A food tracking app makes this dramatically easier than doing math by hand at every meal. MyFitnessPal has the largest food database and a barcode scanner that lets you log packaged foods in seconds, though the free version is ad-heavy and some user-submitted entries can be inaccurate, so double-check nutrition labels when something looks off. Cronometer is the most precise option with verified food data and detailed micronutrient tracking, though it can feel overwhelming at first. MacroFactor is built for more experienced users and features an algorithm that adjusts your macro targets automatically based on your weight trend over time.

When you’re starting out, the biggest win is simply logging everything for a few weeks without obsessing over perfection. Most people are surprised by how much (or how little) protein they actually eat, and that awareness alone changes their food choices. Weigh proteins and starches with a kitchen scale for the first week or two to calibrate your eye. After that, you’ll be able to estimate portions reasonably well without pulling out the scale at every meal.

When to Recalculate Your Macros

Your starting numbers are an educated guess. You should expect to adjust them. If you’re losing weight, your calorie needs drop as your body gets smaller. Your metabolism slows to match your new size, which means the same calorie intake that produced steady fat loss in month one can stall you out by month three. This is a normal weight loss plateau, not a sign that something is broken.

Recalculate your macros when any of these happen:

  • Your weight hasn’t changed in 2 to 3 weeks despite consistent tracking. Review your food logs first to make sure portions haven’t crept up or extra snacks haven’t slipped in.
  • You’ve lost or gained 10 or more pounds. Rerun your TDEE calculation with your new weight.
  • Your activity level has changed significantly. Starting a new training program, switching from sedentary to active, or recovering from an injury all warrant a recalculation.
  • Your goal has shifted. Transitioning from fat loss to muscle gain (or vice versa) means changing both your calorie target and your macro split.
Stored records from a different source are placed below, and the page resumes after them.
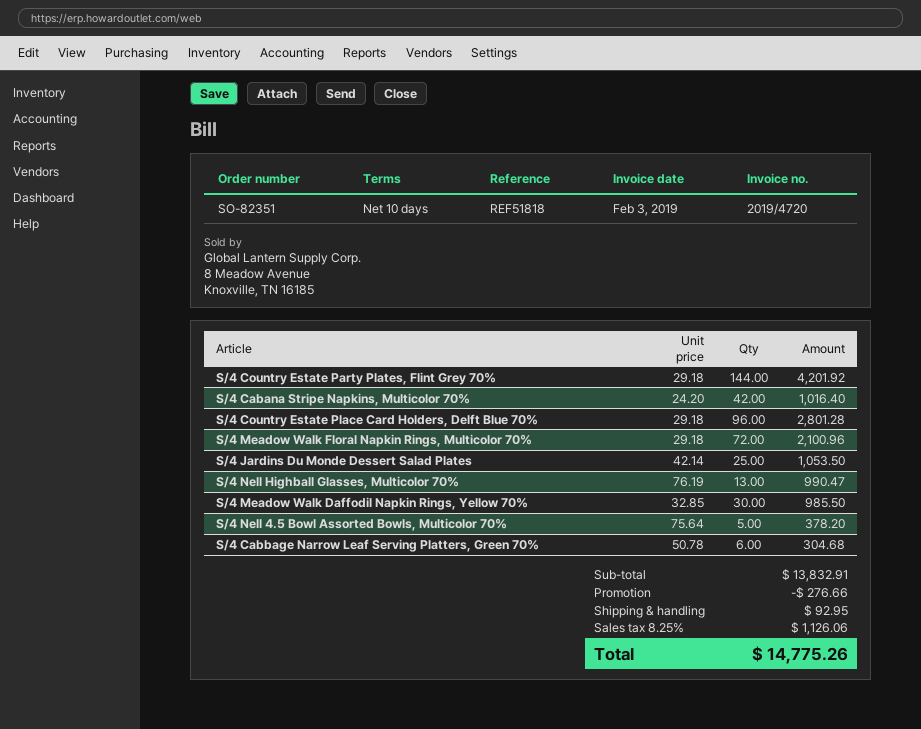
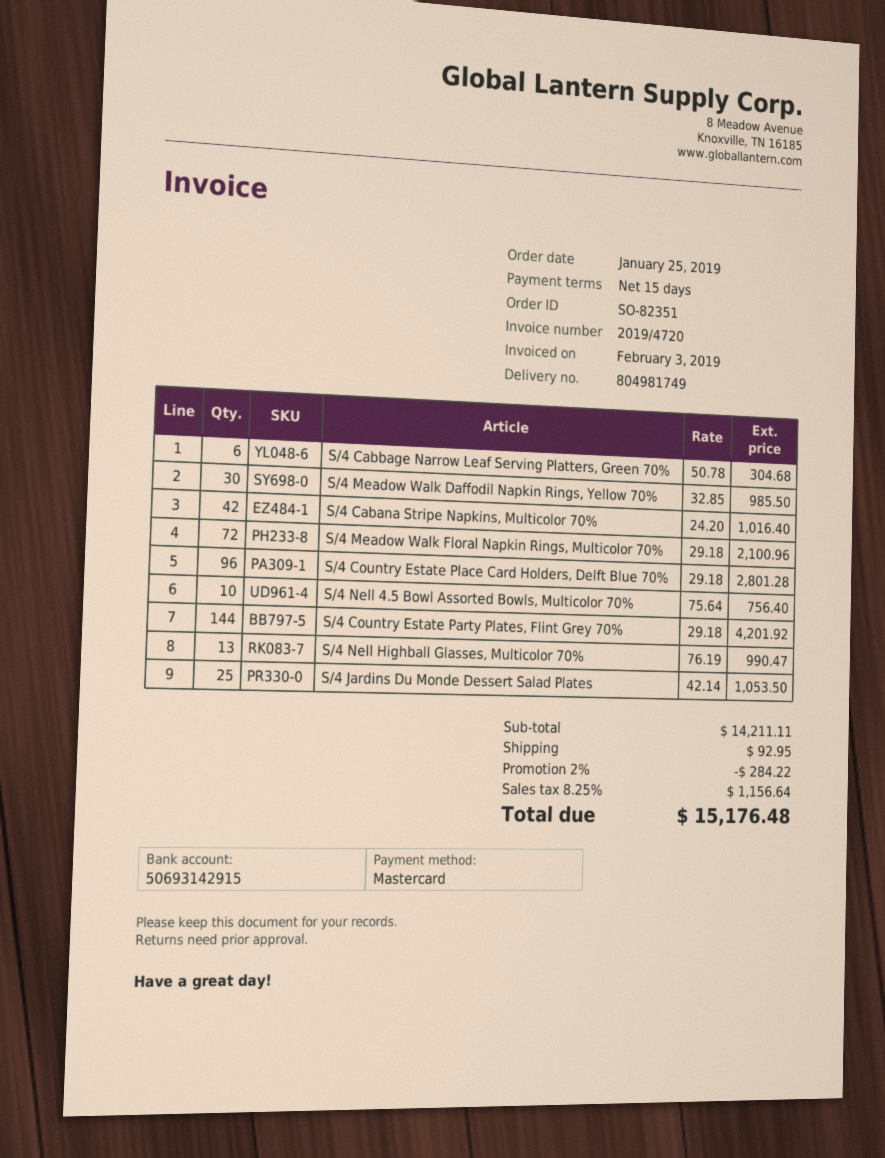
payment terms: 10 days -> 15 days
S/4 Nell 4.5 Bowl Assorted Bowls, Multicolor 70%: 5 x 75.64 = 378.20 -> 10 x 75.64 = 756.40
subtotal: 13832.91 -> 14211.11
discount: 276.66 -> 284.22
tax: 8.25% = 1126.06 -> 8.25% = 1156.64
total: 14775.26 -> 15176.48

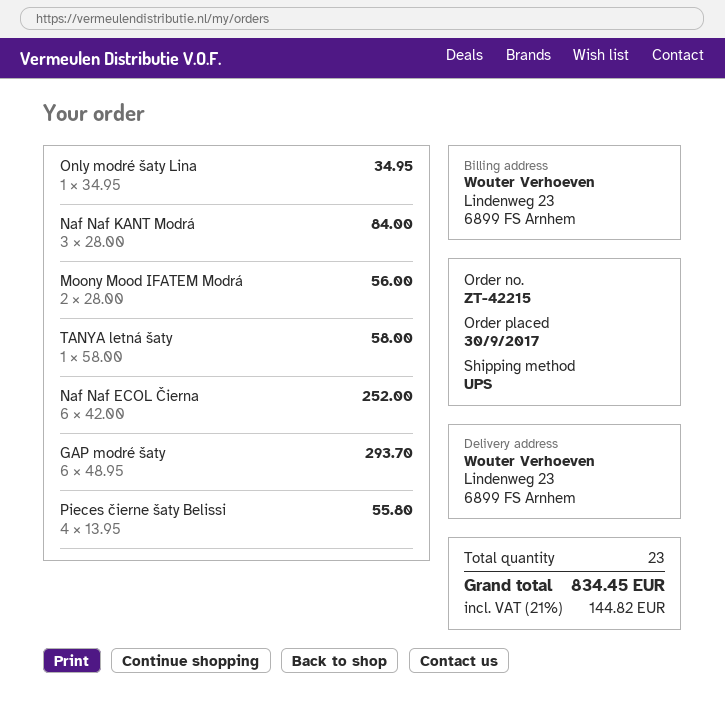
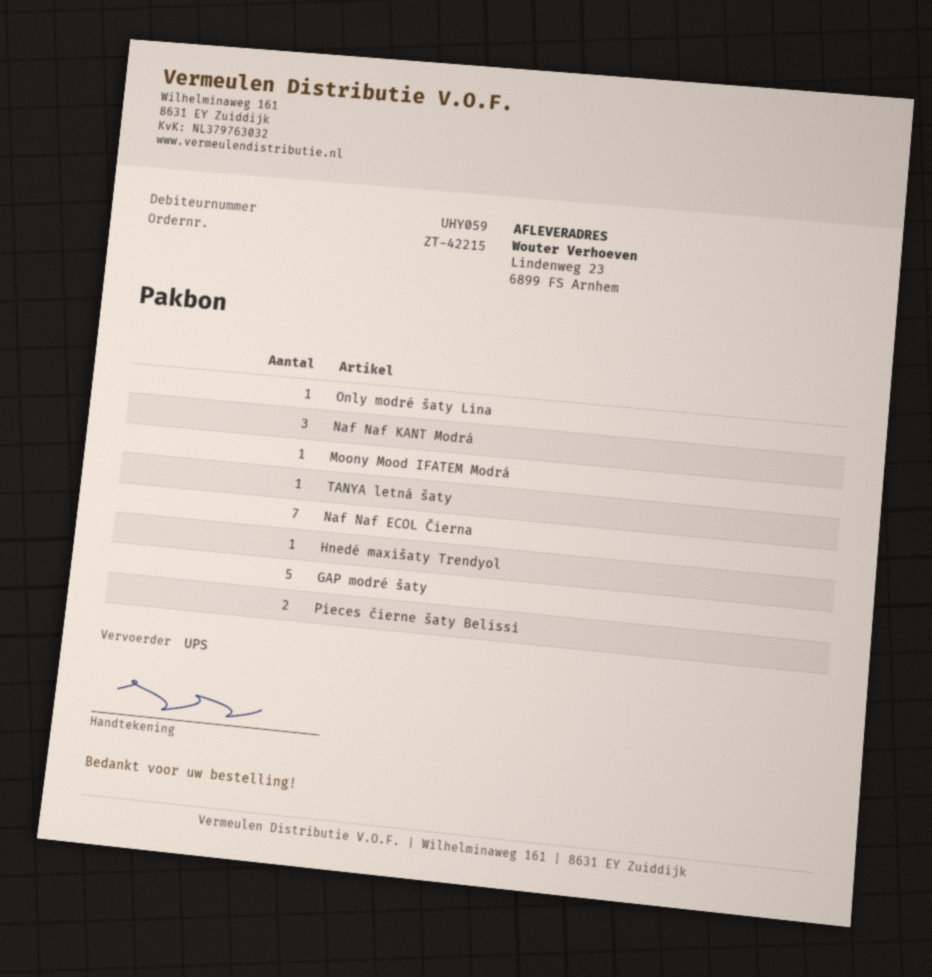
Moony Mood IFATEM Modrá: 2 -> 1
Naf Naf ECOL Čierna: 6 -> 7
GAP modré šaty: 6 -> 5
Pieces čierne šaty Belissi: 4 -> 2
Hnedé maxišaty Trendyol: none -> 1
When you hit a plateau during fat loss, you have two options: reduce your daily intake by another 100 to 200 calories (primarily by trimming carbs or fat, not protein) or increase your activity level. Mayo Clinic advises against dropping below 1,200 calories a day, as constant hunger at that level increases the risk of overeating and makes the whole approach unsustainable. If your calories are already low and progress has stalled, adding more movement is the better lever to pull.

Common Mistakes to Avoid

The most common error is underestimating fat intake. Cooking oil, salad dressing, nut butter, and cheese add up fast at 9 calories per gram. A single tablespoon of olive oil is about 120 calories, and most people pour without measuring. If your calorie math isn’t producing the expected results, this is the first place to look.

The second mistake is setting protein too low. Many people default to the old recommendation of 0.8 g/kg, which is now considered a minimum to prevent deficiency rather than an optimal target. Bumping protein up to 1.2 to 1.6 g/kg improves satiety, preserves muscle during a deficit, and supports better body composition over time.

The third is treating macro targets like rigid rules instead of useful guidelines. If you hit your protein target and stay close on total calories, you’re getting 90% of the benefit. Stressing over whether you ate 230 or 245 grams of carbs on a given day adds anxiety without meaningfully changing your results. Consistency over weeks matters far more than precision on any single day.